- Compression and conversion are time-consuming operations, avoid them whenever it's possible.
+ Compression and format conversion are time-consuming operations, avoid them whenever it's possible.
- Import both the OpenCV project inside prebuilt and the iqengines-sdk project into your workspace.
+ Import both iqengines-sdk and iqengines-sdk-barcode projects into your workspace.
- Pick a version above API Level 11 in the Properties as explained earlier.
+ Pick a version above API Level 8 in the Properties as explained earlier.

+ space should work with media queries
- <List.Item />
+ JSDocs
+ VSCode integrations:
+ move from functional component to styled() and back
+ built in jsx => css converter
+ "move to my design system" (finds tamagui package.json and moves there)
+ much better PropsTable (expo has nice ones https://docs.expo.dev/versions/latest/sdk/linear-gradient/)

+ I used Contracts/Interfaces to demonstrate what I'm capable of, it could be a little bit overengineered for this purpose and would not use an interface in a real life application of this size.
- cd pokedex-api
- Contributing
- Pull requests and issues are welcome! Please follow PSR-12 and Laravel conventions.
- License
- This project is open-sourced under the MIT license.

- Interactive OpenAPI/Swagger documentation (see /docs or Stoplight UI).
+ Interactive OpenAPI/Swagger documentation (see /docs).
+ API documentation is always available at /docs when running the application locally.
★ ★ ★ ★ ★ ★ ★
■ **What you are asked to do**
Write out a verbatim copy of the data, beginning with its first line and ending with the line that contains "much better PropsTable".

■ **Your solution**
- Compression and conversion are time-consuming operations, avoid them whenever it's possible.
+ Compression and format conversion are time-consuming operations, avoid them whenever it's possible.
- Import both the OpenCV project inside prebuilt and the iqengines-sdk project into your workspace.
+ Import both iqengines-sdk and iqengines-sdk-barcode projects into your workspace.
- Pick a version above API Level 11 in the Properties as explained earlier.
+ Pick a version above API Level 8 in the Properties as explained earlier.

+ space should work with media queries
- <List.Item />
+ JSDocs
+ VSCode integrations:
+ move from functional component to styled() and back
+ built in jsx => css converter
+ "move to my design system" (finds tamagui package.json and moves there)
+ much better PropsTable (expo has nice ones https://docs.expo.dev/versions/latest/sdk/linear-gradient/)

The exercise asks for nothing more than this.